That type of confusion over signaling is the kind of thing Powell will need to avoid as the Fed gets near the end of its tightening cycle. It’s also critical to keep in mind as the Fed continues to unwind its balance sheet, which is loaded with about $4 trillion in bonds it purchased to stimulate the economy.
There are doubters that things can go smoothly.
“In sum, what happens next is watching Powell act out on his belief that he can let the economy manage itself and thereby hold the funds rate steady for an extended period, as [Alan] Greenspan did in the mid-1990s,” Steven Blitz, chief U.S. economist at TS Lombard, said in a note, referring to the former Fed chairman.
“We think [Powell’s] belief will prove misguided — the situation today is so very different,” Blitz added.
There’s another wrinkle ahead for Powell and the markets: News conferences after every meeting from January 2019 forward, meaning that every time the Federal Open Market Committee gets together to talk policy, a rate hike is possible. Previously, Fed chairs have met with the press only after quarterly meetings, and the committee hasn’t hiked rates once, without a chance to explain why afterwards.
The potential is there for either clarity — or confusion.

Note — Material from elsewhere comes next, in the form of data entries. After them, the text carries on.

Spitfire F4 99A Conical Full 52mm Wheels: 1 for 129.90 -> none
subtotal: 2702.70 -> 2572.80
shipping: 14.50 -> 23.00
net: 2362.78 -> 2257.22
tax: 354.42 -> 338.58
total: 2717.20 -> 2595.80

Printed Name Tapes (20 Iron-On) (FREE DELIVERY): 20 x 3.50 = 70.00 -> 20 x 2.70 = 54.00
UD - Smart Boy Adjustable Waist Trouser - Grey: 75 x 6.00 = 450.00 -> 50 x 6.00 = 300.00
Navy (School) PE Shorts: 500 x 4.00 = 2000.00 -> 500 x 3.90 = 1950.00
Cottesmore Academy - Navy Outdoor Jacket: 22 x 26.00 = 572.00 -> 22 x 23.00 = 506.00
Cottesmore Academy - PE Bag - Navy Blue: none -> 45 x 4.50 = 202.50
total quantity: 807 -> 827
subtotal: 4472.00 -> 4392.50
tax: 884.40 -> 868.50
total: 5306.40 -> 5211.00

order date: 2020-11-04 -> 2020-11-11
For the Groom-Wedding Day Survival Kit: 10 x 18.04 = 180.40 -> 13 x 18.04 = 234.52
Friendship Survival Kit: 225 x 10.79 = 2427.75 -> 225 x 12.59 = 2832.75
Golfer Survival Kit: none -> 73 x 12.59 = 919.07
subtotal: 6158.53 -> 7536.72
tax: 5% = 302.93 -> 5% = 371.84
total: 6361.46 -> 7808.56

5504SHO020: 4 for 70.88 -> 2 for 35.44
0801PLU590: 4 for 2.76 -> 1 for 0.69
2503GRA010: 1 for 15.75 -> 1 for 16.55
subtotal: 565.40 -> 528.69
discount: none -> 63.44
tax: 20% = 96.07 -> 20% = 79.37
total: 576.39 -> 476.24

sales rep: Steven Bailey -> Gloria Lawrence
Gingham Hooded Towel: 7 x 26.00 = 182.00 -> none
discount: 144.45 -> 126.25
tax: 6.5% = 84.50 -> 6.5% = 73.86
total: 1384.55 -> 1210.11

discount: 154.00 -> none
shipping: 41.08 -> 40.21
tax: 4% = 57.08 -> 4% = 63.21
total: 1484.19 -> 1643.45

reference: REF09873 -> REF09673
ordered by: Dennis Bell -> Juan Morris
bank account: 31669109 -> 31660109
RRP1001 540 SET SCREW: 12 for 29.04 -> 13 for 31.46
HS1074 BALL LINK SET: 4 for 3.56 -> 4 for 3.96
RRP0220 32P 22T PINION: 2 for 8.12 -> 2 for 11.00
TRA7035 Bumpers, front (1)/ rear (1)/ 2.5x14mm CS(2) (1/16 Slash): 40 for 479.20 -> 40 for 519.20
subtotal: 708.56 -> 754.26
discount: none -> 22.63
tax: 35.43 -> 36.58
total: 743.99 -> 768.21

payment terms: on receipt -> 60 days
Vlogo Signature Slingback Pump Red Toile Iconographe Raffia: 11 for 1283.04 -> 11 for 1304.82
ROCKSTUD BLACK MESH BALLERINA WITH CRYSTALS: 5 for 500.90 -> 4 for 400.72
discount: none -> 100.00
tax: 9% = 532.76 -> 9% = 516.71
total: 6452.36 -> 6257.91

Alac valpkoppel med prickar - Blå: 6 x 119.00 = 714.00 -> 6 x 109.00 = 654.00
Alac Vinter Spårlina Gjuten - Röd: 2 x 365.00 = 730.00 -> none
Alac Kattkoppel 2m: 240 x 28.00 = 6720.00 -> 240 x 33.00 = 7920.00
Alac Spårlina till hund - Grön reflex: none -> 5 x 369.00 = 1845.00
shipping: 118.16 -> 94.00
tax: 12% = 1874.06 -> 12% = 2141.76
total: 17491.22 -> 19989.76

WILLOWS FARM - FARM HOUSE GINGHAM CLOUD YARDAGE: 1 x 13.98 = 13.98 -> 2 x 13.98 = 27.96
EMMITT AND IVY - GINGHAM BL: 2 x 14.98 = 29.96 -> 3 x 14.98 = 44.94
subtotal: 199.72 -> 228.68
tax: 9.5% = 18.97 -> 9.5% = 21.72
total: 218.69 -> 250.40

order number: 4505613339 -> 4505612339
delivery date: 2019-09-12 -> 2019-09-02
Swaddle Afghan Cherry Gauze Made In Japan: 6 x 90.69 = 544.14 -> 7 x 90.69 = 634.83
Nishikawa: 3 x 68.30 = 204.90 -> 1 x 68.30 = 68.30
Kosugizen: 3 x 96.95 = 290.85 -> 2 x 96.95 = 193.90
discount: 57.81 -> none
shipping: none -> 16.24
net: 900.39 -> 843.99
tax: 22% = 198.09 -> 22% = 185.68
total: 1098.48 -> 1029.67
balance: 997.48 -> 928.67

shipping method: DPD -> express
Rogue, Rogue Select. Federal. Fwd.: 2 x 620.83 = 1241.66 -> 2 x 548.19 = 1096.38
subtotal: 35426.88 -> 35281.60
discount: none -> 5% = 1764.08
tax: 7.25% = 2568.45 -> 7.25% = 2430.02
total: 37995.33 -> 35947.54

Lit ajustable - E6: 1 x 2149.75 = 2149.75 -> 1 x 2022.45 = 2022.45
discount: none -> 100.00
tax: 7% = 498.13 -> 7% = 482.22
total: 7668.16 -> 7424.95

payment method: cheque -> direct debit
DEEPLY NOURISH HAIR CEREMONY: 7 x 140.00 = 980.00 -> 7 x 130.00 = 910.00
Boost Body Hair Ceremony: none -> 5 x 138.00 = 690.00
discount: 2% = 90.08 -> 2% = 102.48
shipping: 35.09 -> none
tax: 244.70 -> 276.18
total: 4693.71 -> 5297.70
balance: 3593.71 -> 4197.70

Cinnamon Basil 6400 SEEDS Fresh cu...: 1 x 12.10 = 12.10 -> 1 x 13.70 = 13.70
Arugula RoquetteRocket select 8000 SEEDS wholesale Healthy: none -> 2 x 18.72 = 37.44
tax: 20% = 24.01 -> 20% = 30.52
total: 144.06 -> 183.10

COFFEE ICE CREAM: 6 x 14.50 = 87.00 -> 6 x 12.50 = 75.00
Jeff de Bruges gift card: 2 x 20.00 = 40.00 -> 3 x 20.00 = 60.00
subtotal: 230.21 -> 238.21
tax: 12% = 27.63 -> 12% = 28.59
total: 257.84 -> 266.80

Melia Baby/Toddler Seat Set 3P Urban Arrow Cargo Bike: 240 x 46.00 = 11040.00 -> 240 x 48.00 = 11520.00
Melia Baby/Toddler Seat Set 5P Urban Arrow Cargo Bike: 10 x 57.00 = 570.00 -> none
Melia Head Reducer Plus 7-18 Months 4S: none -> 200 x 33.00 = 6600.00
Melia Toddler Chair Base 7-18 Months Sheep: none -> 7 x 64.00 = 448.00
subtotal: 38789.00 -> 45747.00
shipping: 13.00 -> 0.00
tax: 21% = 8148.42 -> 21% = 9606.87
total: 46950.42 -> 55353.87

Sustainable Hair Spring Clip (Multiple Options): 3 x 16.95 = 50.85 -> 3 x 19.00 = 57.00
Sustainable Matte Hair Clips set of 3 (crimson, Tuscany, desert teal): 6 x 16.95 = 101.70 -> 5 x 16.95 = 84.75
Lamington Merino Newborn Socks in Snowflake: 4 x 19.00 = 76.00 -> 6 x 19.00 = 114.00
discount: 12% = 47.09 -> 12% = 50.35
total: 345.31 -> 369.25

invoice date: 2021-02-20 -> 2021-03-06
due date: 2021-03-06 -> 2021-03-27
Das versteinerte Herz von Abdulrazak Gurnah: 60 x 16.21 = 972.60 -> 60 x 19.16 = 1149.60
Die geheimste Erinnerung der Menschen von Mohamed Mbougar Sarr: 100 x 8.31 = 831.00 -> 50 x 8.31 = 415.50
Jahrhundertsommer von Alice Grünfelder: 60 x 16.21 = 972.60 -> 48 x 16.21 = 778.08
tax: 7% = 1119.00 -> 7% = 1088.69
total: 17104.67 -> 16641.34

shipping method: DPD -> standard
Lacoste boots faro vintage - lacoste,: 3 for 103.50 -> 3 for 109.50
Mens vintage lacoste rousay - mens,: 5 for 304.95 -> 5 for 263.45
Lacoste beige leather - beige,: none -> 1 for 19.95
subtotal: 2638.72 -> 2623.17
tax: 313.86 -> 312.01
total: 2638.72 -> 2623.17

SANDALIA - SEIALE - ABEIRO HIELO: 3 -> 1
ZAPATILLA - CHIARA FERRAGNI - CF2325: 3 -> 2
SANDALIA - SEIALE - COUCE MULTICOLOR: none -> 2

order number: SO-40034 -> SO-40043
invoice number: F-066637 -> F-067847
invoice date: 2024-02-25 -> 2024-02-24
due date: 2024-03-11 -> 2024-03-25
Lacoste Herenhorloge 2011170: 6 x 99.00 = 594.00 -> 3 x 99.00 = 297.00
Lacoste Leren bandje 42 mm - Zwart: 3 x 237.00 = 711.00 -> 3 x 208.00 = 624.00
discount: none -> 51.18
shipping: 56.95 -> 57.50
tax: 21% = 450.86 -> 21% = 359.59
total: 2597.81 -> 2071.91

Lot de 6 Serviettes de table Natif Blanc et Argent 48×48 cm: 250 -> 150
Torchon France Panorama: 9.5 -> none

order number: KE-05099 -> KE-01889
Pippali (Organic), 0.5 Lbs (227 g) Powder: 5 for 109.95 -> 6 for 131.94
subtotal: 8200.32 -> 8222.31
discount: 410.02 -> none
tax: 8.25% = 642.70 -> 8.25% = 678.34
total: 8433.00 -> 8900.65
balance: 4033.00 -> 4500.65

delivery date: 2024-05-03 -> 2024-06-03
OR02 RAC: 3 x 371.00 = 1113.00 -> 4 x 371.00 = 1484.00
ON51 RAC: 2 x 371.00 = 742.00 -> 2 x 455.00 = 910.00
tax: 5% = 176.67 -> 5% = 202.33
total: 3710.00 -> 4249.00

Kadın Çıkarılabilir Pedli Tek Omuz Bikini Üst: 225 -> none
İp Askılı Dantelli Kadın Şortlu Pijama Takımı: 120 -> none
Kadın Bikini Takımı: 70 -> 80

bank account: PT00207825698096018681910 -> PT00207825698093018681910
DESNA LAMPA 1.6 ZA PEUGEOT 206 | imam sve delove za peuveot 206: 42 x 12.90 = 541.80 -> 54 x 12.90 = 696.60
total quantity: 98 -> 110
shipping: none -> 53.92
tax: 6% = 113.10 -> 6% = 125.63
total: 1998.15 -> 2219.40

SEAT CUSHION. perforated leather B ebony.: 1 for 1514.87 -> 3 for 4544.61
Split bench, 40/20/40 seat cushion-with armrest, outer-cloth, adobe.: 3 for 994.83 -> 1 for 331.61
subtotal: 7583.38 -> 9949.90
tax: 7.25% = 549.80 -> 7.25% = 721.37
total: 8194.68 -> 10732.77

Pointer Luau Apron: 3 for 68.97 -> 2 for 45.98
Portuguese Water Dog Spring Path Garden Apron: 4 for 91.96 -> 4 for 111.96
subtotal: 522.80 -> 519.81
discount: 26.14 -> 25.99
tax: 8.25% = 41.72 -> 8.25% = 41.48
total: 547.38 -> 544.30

The market has suddenly taking an optimistic attitude towards the Fed — “symptomatic of despair” and “grasping at straws” was how Gluskin Shuff strategist and economist David Rosenberg put it. That could easily be quelled by one slip of the tongue in public, as Powell already has discovered.
“It’s going to be very important,” Prudential’s Krosby said. “The Treasury market and the other markets are going to be watching.”